毎年出てるし、久米さん家のちびっ子たちにも会いたいけど…。
「今年は欠席する。城崎は楽しんできて?」
「えー。俺は先輩いないと行きませんよ。」
「なんでだよ?せっかくなんだから、俺以外ともちゃんと交流深めろって。」
「やだ。先輩が欠席するって分かってる行事に行くわけないでしょ。」
断固として行く気がなさそうだ。
おかしいな…。
2年前、俺が風邪気味で欠席した飲み会とか、城崎来てたって聞いたんだけど…。
「でも、一年目の頃は、俺が風邪で欠席した時とか出席してたんだろ?」
「なんで知ってるんですか…。というか、当たり前でしょ…。付き合うまでは先輩のプライベート事情とか分かんなかったし…。先輩がお休みの時、すげーショックだったんですからね?」
なるほど納得。
てか、どんだけ俺のこと好きなんだよ。
「じゃあ俺の分までみんなの手伝いしてきてよ。」
「無理。クリニック一緒に行くし。」
「終わってから向かえばいいじゃん。間に合うだろ?」
「む〜…。とにかくやだ。」
「だーめ。命令です。」
「やだーーー。」
城崎は駄々をこね始めた。
うーん…、困ったな…。
お節介かもしれないけど、城崎にはちゃんと俺以外とも良好な関係築いてほしいというか…。

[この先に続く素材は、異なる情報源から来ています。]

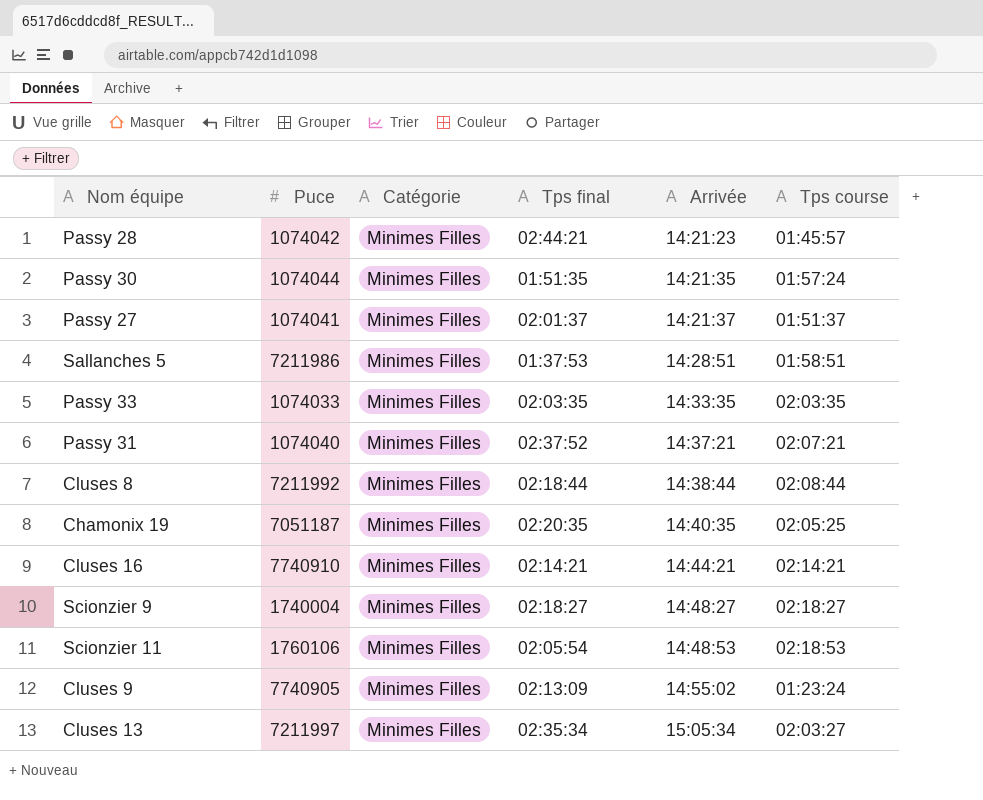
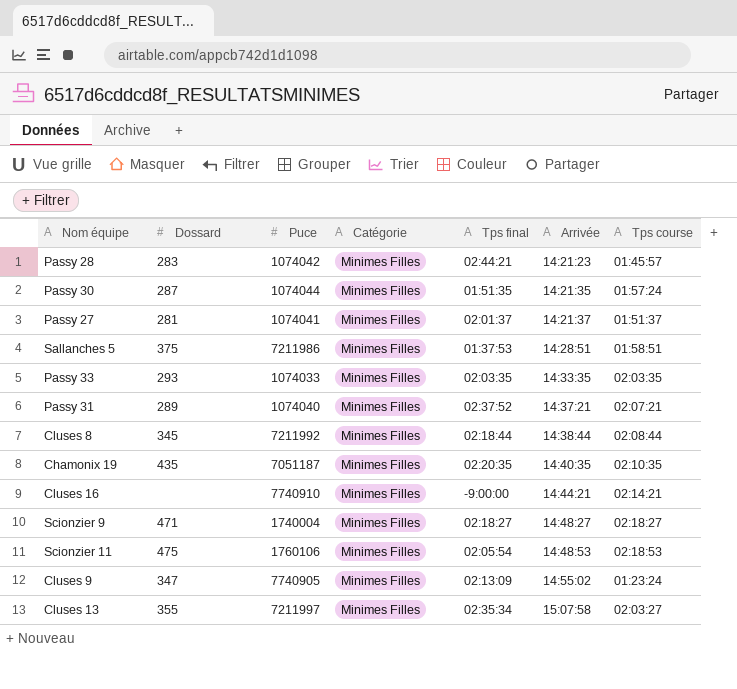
column Dossard | position: none -> 2
Chamonix 19 | Tps course: 02:05:25 -> 02:10:35
Cluses 16 | Tps final: 02:14:21 -> -9:00:00
Cluses 13 | Arrivée: 15:05:34 -> 15:07:58

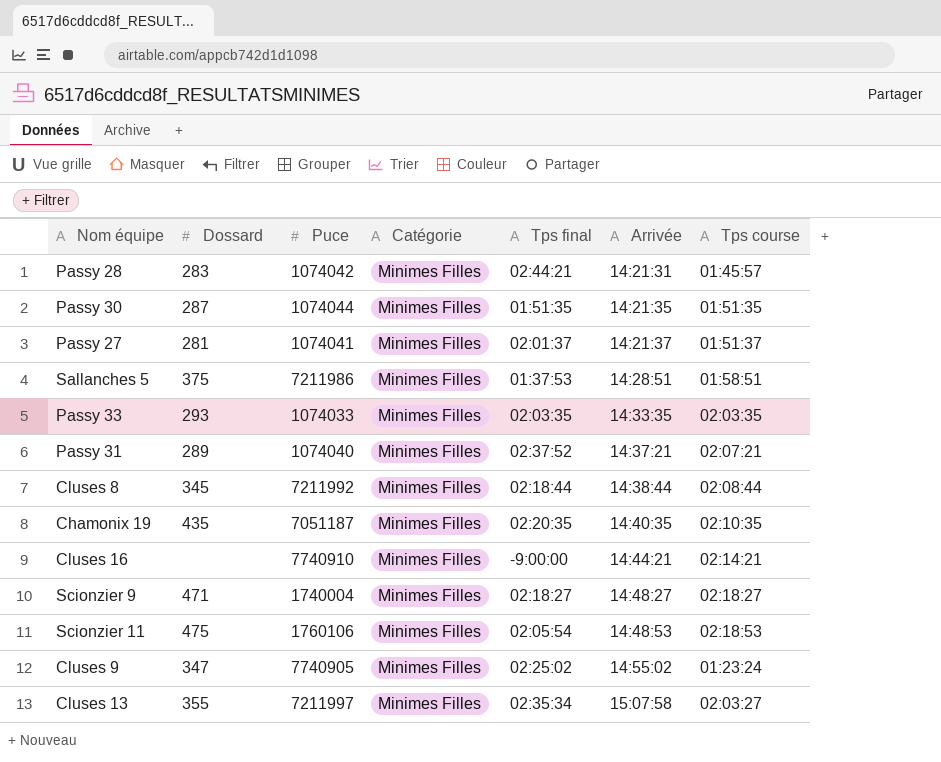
Passy 28 | Arrivée: 14:21:23 -> 14:21:31
Passy 30 | Tps course: 01:57:24 -> 01:51:35
Cluses 9 | Tps final: 02:13:09 -> 02:25:02

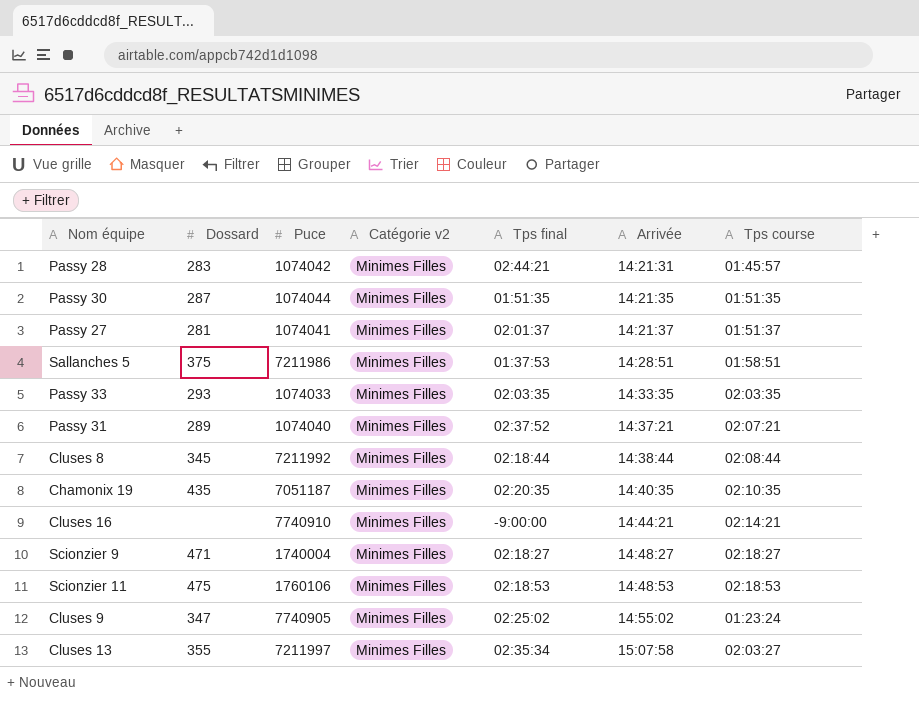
column name: Catégorie -> Catégorie v2
Scionzier 11 | Tps final: 02:05:54 -> 02:18:53

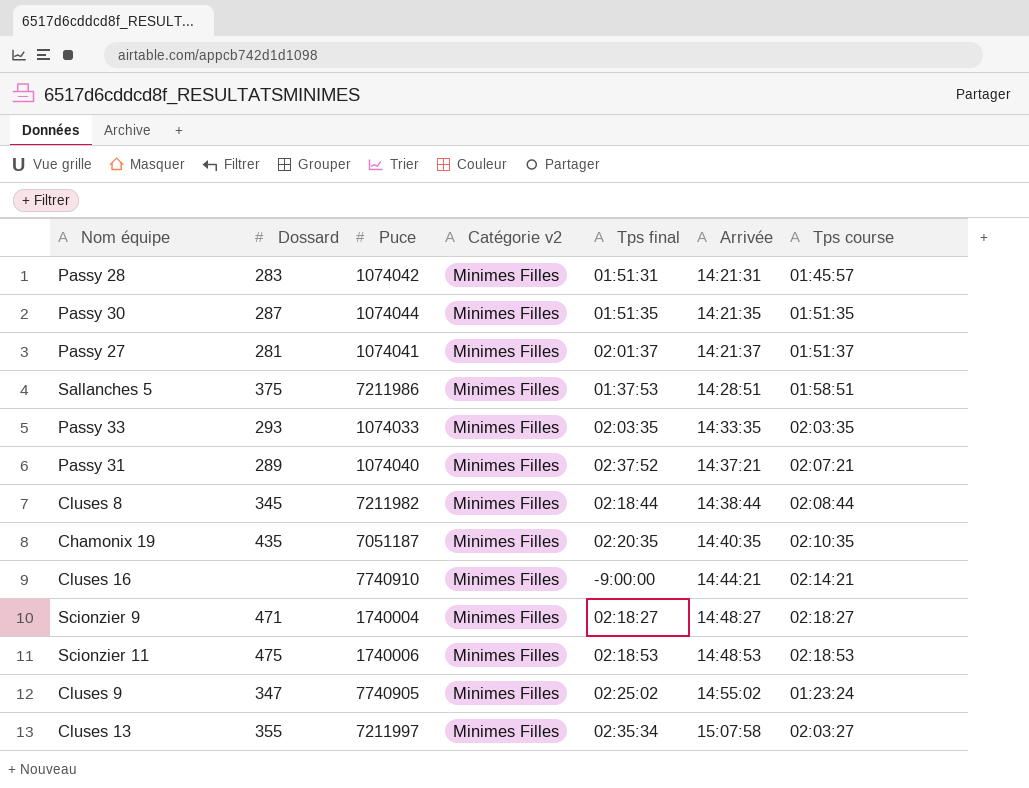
Passy 28 | Tps final: 02:44:21 -> 01:51:31
Cluses 8 | Puce: 7211992 -> 7211982
Scionzier 11 | Puce: 1760106 -> 1740006

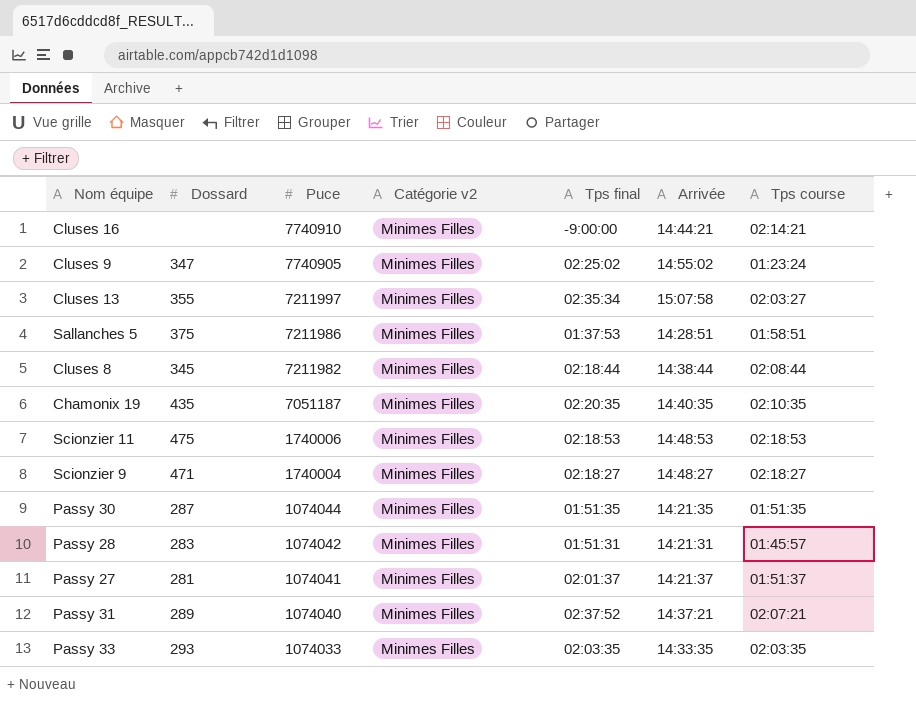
row order: Arrivée ascending -> Puce descending

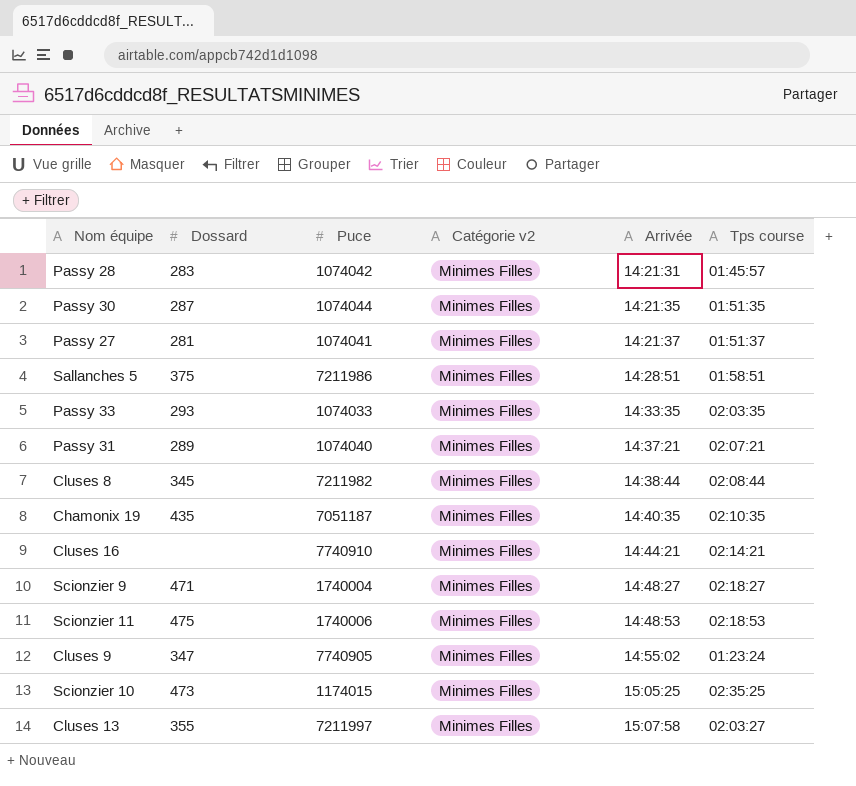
row order: Puce descending -> Arrivée ascending
column Tps final | position: 5 -> none
row Scionzier 10: none -> 473 | 1174015 | Minimes Filles | 15:05:25 | 02:35:25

古い考えかもしれないけど、こういうプライベートな交流って大事だと思うんだけどな…。
「ご褒美あげるから。」
「えっ!?」
「納涼会行ったら、一つだけわがまま聞いてあげる。」
「なんでも聞いてくれる??」
「……可能な範囲でな。」
「じゃあ行く!行きます!」
城崎はパァッと目を輝かせた。
単純だな…なんて思いつつ、何言われるんだろうって少し怖い。
変な服着せられたりして…。
「優しいわがままで頼む…。」
「え〜?どうしようかなー?」
「心の準備したいから今言って?」
「だめ〜。納涼会中にじっくり考えておきます♡」
「えぇ…?」
すっかりご機嫌になった城崎。
お願いの内容は気になるけど、いっぱいあるなら仕方ないな…。
「ちゃんと手伝いしてるかどうか、涼真に監視してもらうからな。」
「じゃあサボれないですね〜。」
「そうだよ。ちゃんと楽しんでくるんだぞ?」
「はーい。」
城崎は何度も俺の髪にキスをして、嬉しそうに鼻歌まで歌っていた。